## What the exercise asks
Which lines should be repeated? Exactly the one containing "row order: 2023-24 % Special" and every line after it through the end of the entries below.

──────── Given records ────────

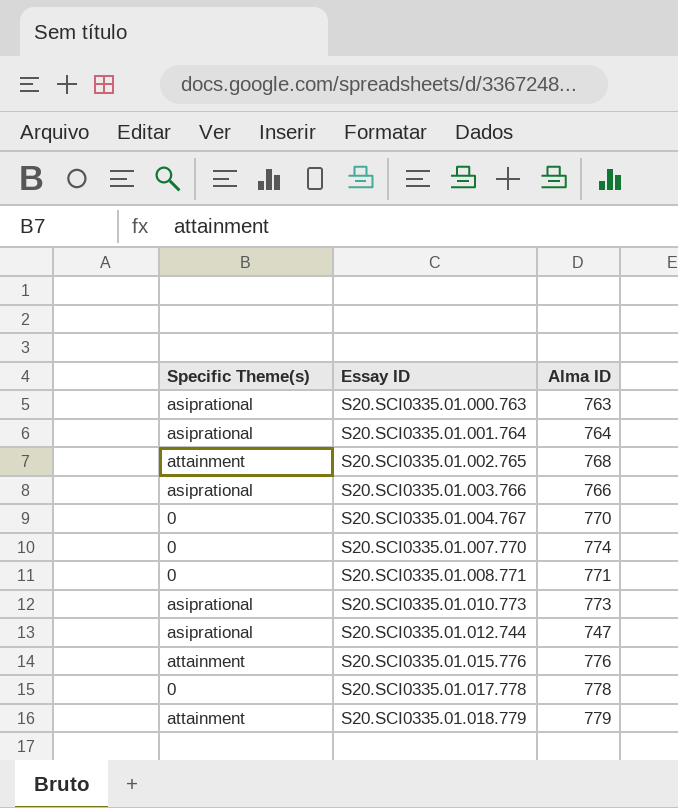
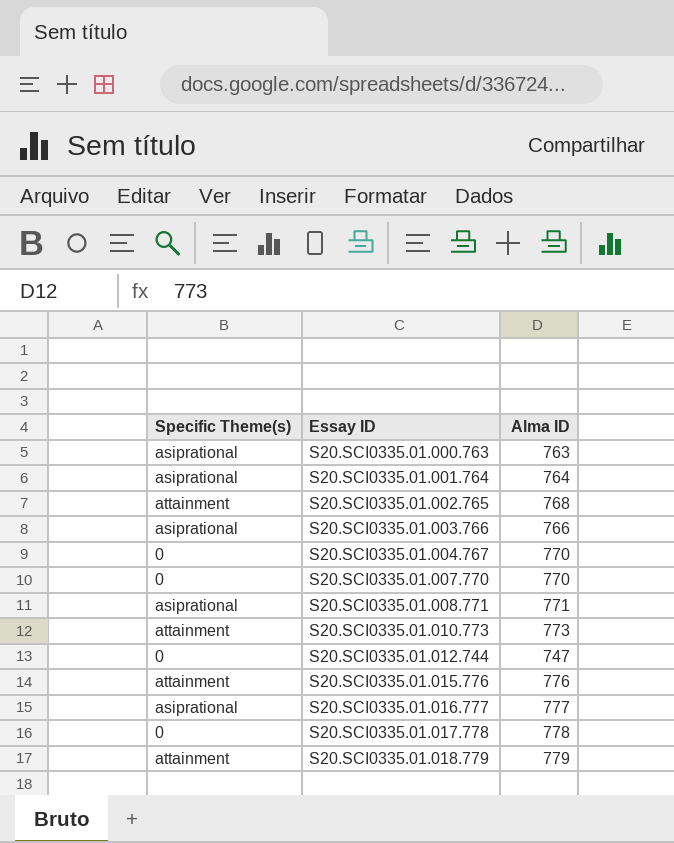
S20.SCI0335.01.007.770 | Alma ID: 774 -> 770
S20.SCI0335.01.008.771 | Specific Theme(s): 0 -> asiprational
S20.SCI0335.01.010.773 | Specific Theme(s): asiprational -> attainment
S20.SCI0335.01.012.744 | Specific Theme(s): asiprational -> 0
row S20.SCI0335.01.016.777: none -> asiprational | 777

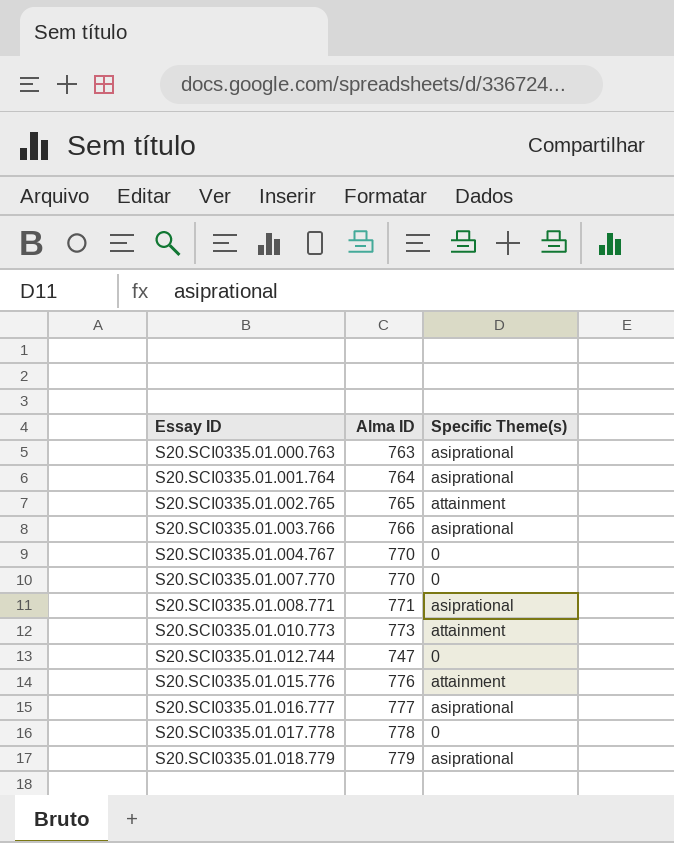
column Specific Theme(s) | position: 1 -> 3
S20.SCI0335.01.002.765 | Alma ID: 768 -> 765
S20.SCI0335.01.018.779 | Specific Theme(s): attainment -> asiprational

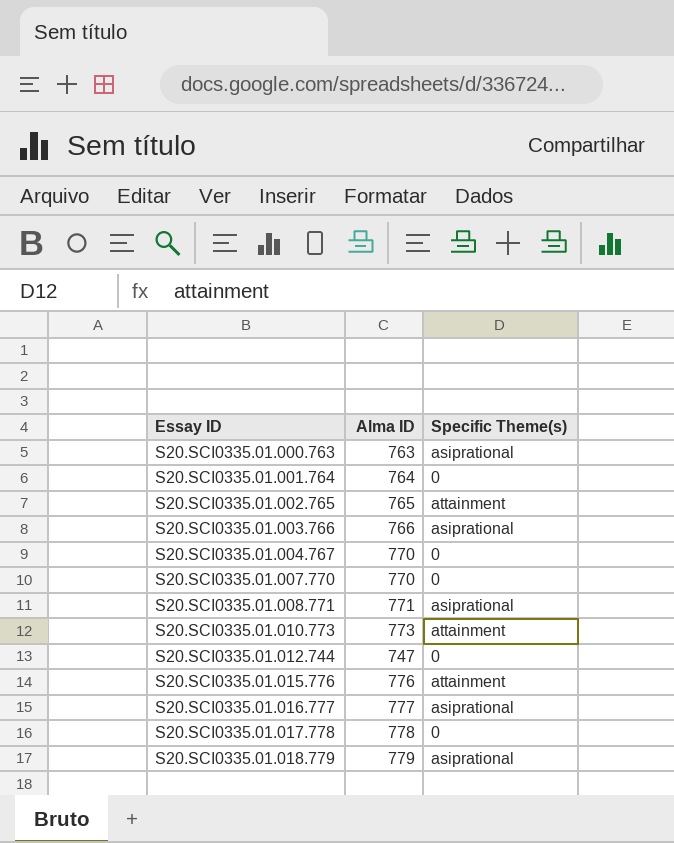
S20.SCI0335.01.001.764 | Specific Theme(s): asiprational -> 0

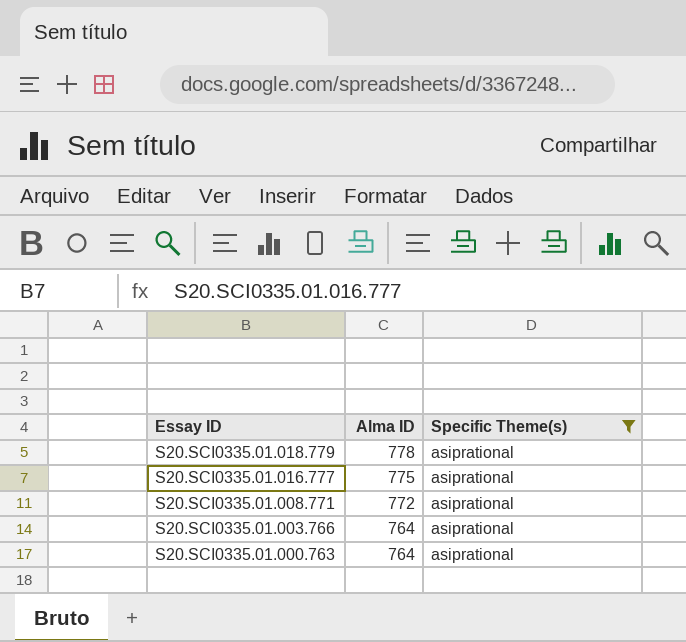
filter: none -> Specific Theme(s) = asiprational
row order: Essay ID ascending -> Essay ID descending
S20.SCI0335.01.018.779 | Alma ID: 779 -> 778
S20.SCI0335.01.016.777 | Alma ID: 777 -> 775
S20.SCI0335.01.008.771 | Alma ID: 771 -> 772
S20.SCI0335.01.003.766 | Alma ID: 766 -> 764
S20.SCI0335.01.000.763 | Alma ID: 763 -> 764

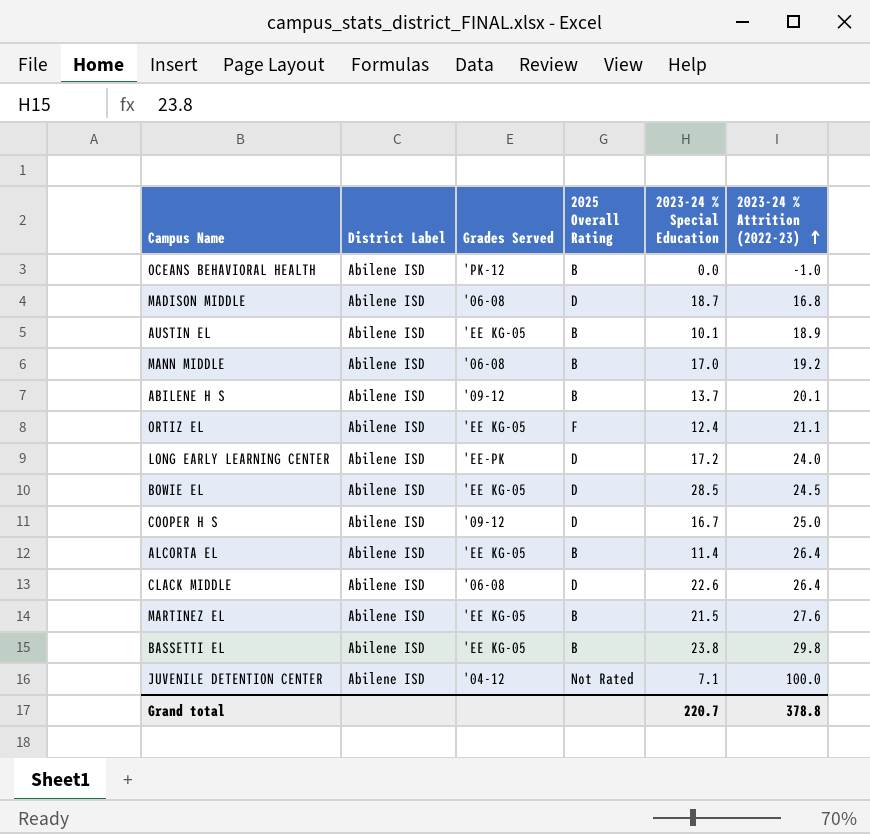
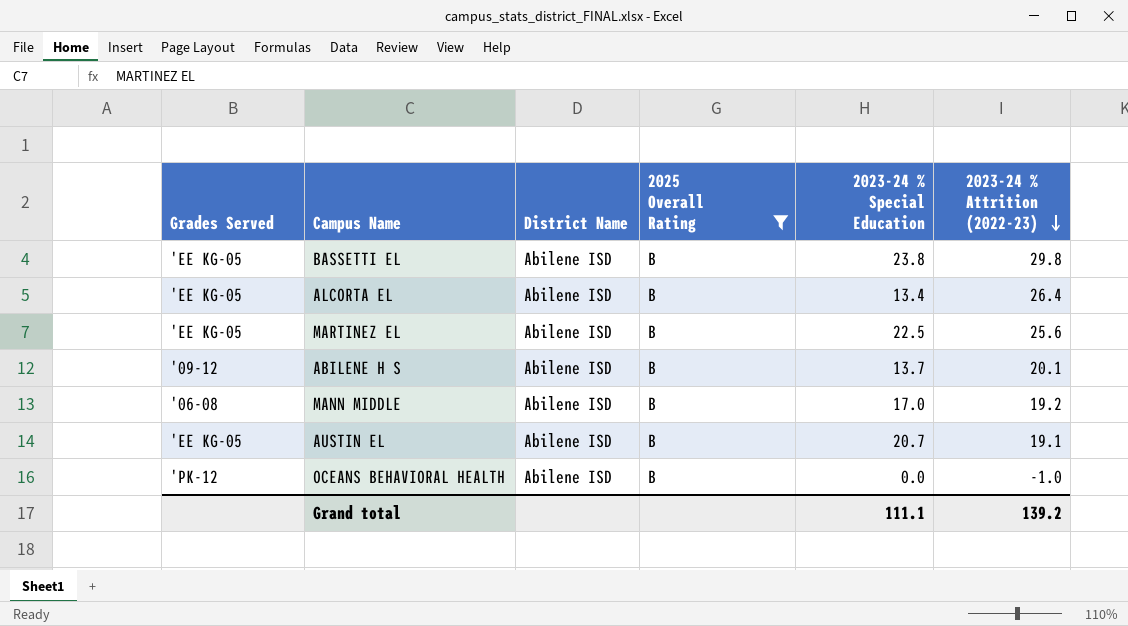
filter: none -> 2025 Overall Rating = B
row order: 2023-24 % Attrition (2022-23) ascending -> 2023-24 % Attrition (2022-23) descending
column Grades Served | position: 3 -> 1
column name: District Label -> District Name
ALCORTA EL | 2023-24 % Special Education: 11.4 -> 13.4
MARTINEZ EL | 2023-24 % Special Education: 21.5 -> 22.5
MARTINEZ EL | 2023-24 % Attrition (2022-23): 27.6 -> 25.6
AUSTIN EL | 2023-24 % Special Education: 10.1 -> 20.7
AUSTIN EL | 2023-24 % Attrition (2022-23): 18.9 -> 19.1
Grand total | 2023-24 % Special Education: 220.7 -> 111.1
Grand total | 2023-24 % Attrition (2022-23): 378.8 -> 139.2

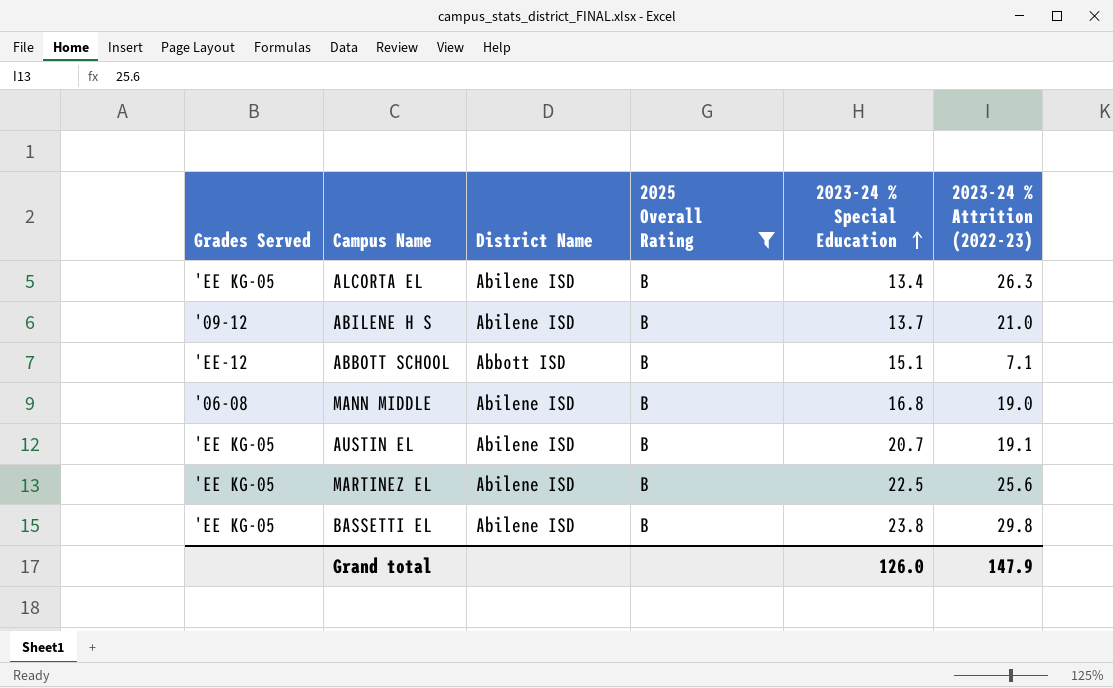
row order: 2023-24 % Attrition (2022-23) descending -> 2023-24 % Special Education ascending
row OCEANS BEHAVIORAL HEALTH: 'PK-12 | Abilene ISD | B | 0.0 | -1.0 -> none
ALCORTA EL | 2023-24 % Attrition (2022-23): 26.4 -> 26.3
ABILENE H S | 2023-24 % Attrition (2022-23): 20.1 -> 21.0
row ABBOTT SCHOOL: none -> 'EE-12 | Abbott ISD | B | 15.1 | 7.1
MANN MIDDLE | 2023-24 % Special Education: 17.0 -> 16.8
MANN MIDDLE | 2023-24 % Attrition (2022-23): 19.2 -> 19.0
Grand total | 2023-24 % Special Education: 111.1 -> 126.0
Grand total | 2023-24 % Attrition (2022-23): 139.2 -> 147.9

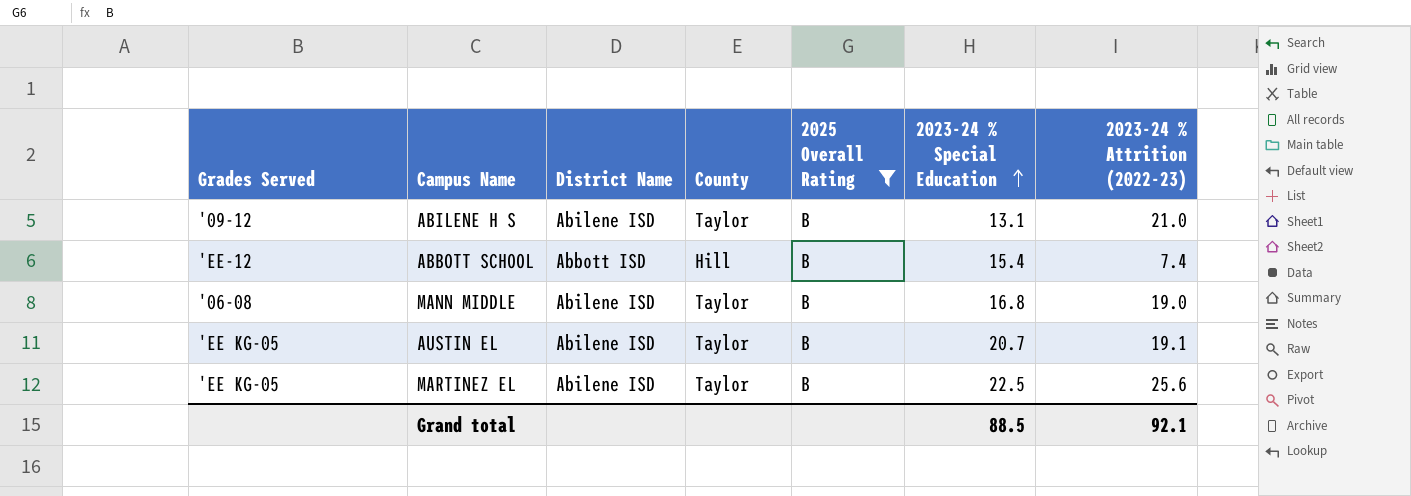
column County | position: none -> 4
row ALCORTA EL: 'EE KG-05 | Abilene ISD | B | 13.4 | 26.3 -> none
row BASSETTI EL: 'EE KG-05 | Abilene ISD | B | 23.8 | 29.8 -> none
ABILENE H S | 2023-24 % Special Education: 13.7 -> 13.1
ABBOTT SCHOOL | 2023-24 % Special Education: 15.1 -> 15.4
ABBOTT SCHOOL | 2023-24 % Attrition (2022-23): 7.1 -> 7.4
Grand total | 2023-24 % Special Education: 126.0 -> 88.5
Grand total | 2023-24 % Attrition (2022-23): 147.9 -> 92.1

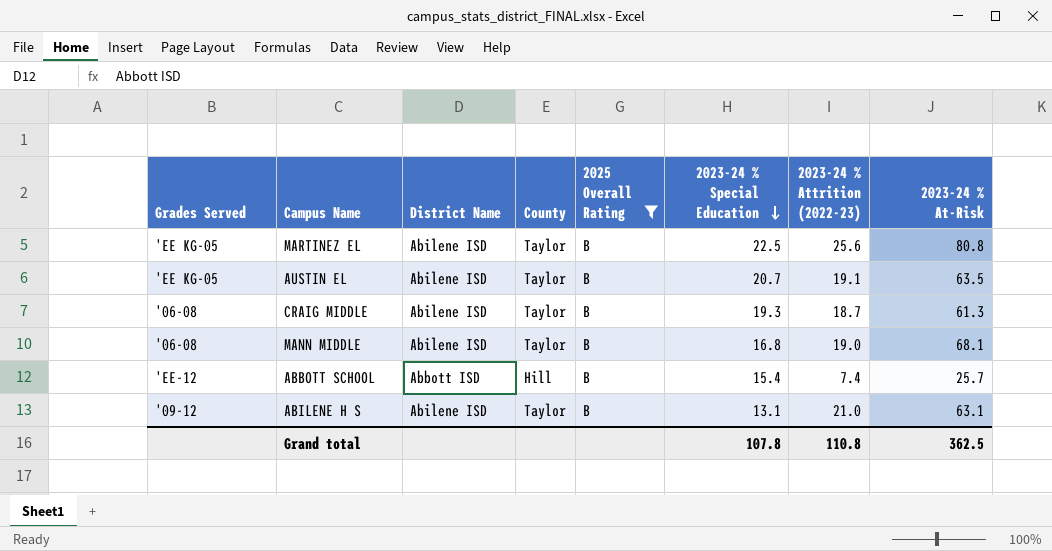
row order: 2023-24 % Special Education ascending -> 2023-24 % Special Education descending
column 2023-24 % At-Risk | position: none -> 8
row CRAIG MIDDLE: none -> '06-08 | Abilene ISD | Taylor | B | 19.3 | 18.7 | 61.3
Grand total | 2023-24 % Special Education: 88.5 -> 107.8
Grand total | 2023-24 % Attrition (2022-23): 92.1 -> 110.8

────────

## Result below
row order: 2023-24 % Special Education ascending -> 2023-24 % Special Education descending
column 2023-24 % At-Risk | position: none -> 8
row CRAIG MIDDLE: none -> '06-08 | Abilene ISD | Taylor | B | 19.3 | 18.7 | 61.3
Grand total | 2023-24 % Special Education: 88.5 -> 107.8
Grand total | 2023-24 % Attrition (2022-23): 92.1 -> 110.8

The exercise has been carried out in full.